BEGIN Records shown
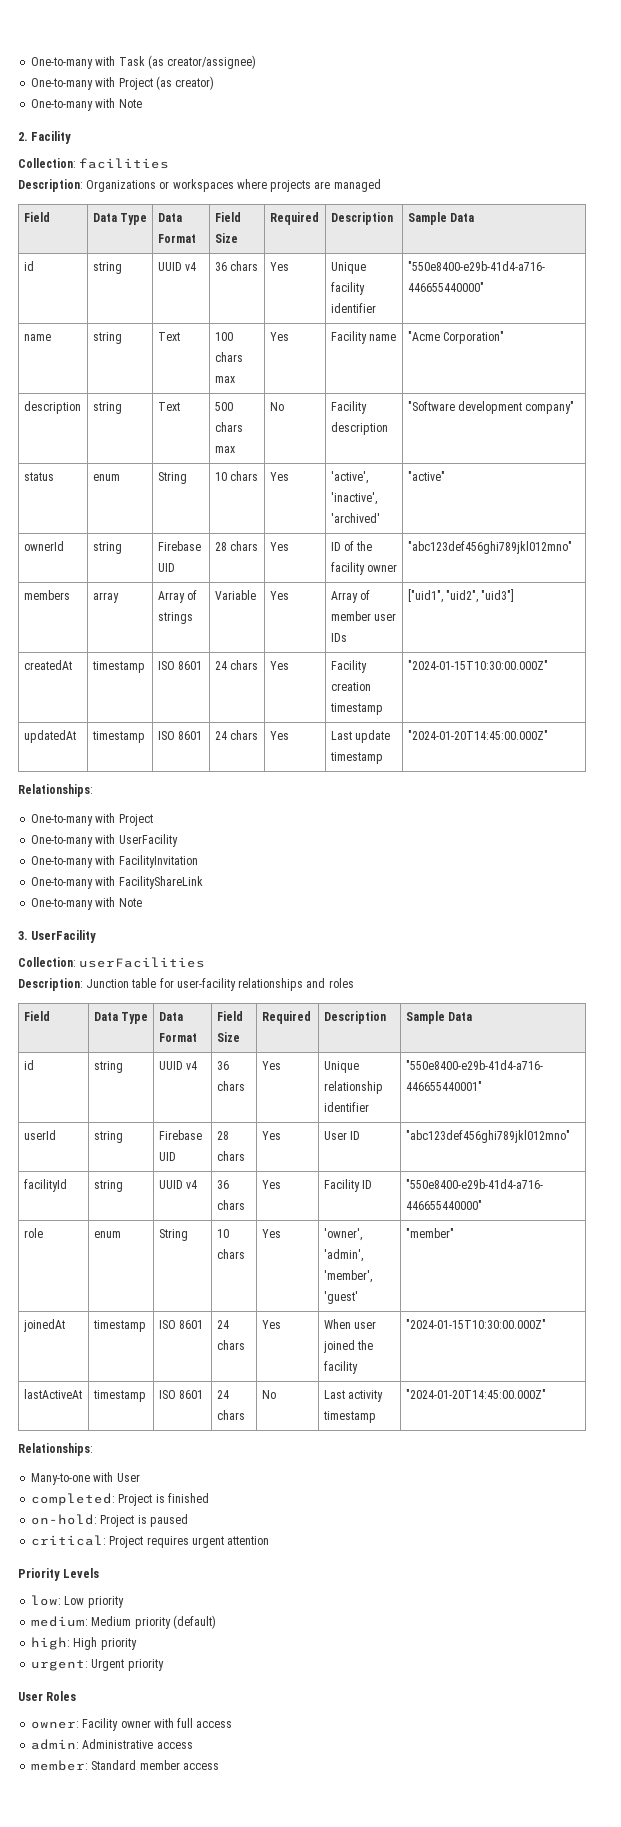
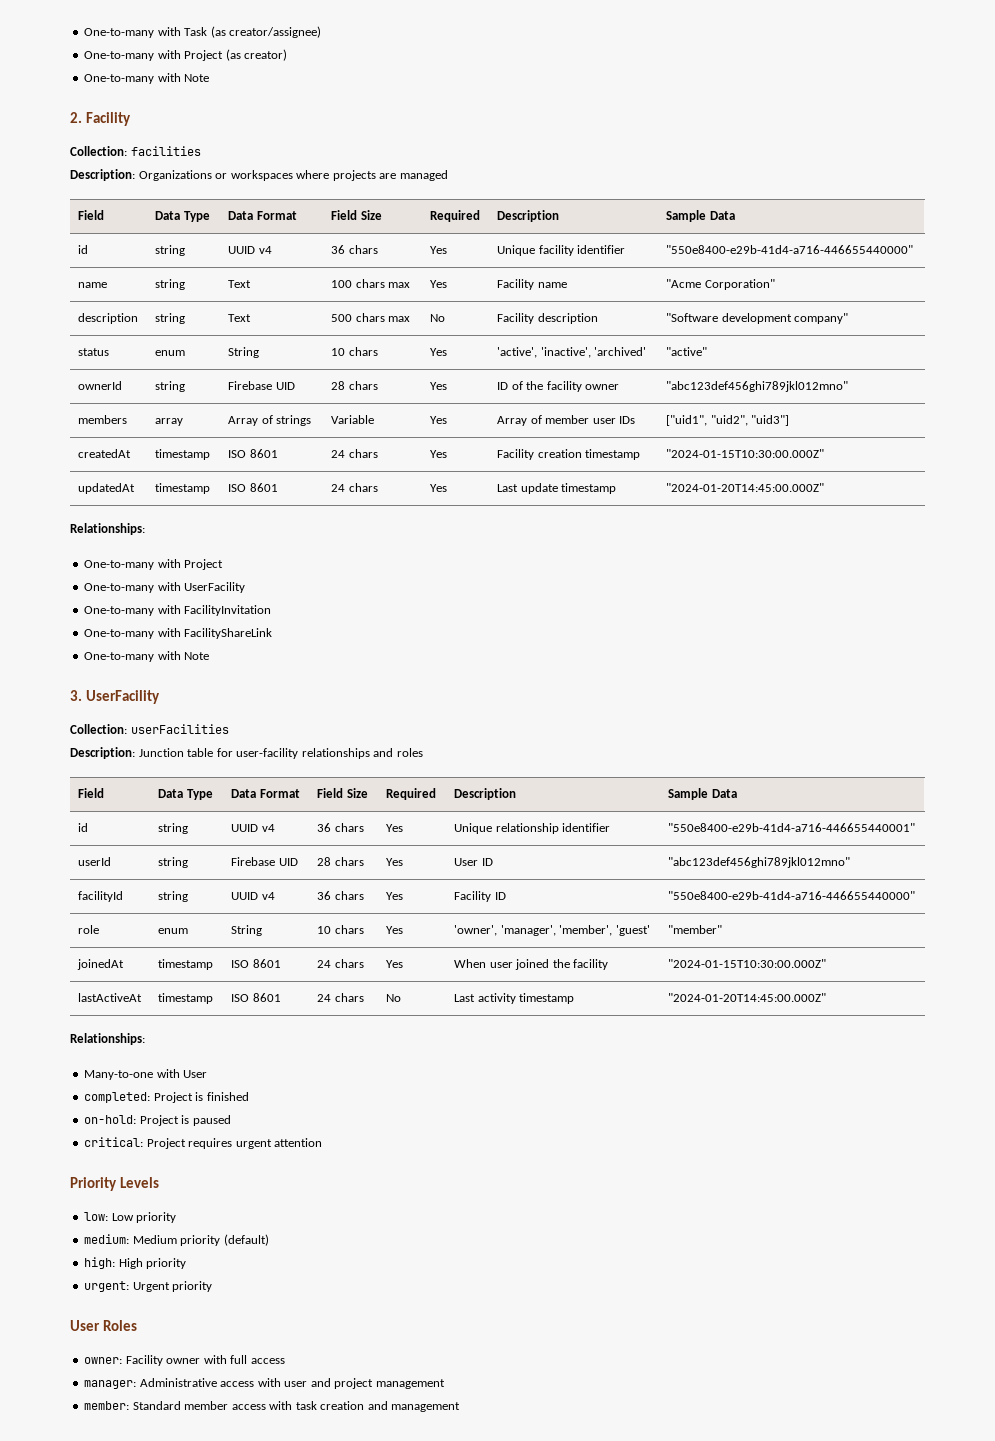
- role | enum | String | 10 chars | Yes | 'owner', 'admin', 'member', 'guest' | "member"
+ role | enum | String | 10 chars | Yes | 'owner', 'manager', 'member', 'guest' | "member"
- admin: Administrative access
+ manager: Administrative access with user and project management
- member: Standard member access
+ member: Standard member access with task creation and management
END Records shown
● **Work instruction**:
Print exactly, and only, the lines running from the one that contains "- member: Standard member access" to the last line of the records above.

● **Your response**:
- member: Standard member access
+ member: Standard member access with task creation and management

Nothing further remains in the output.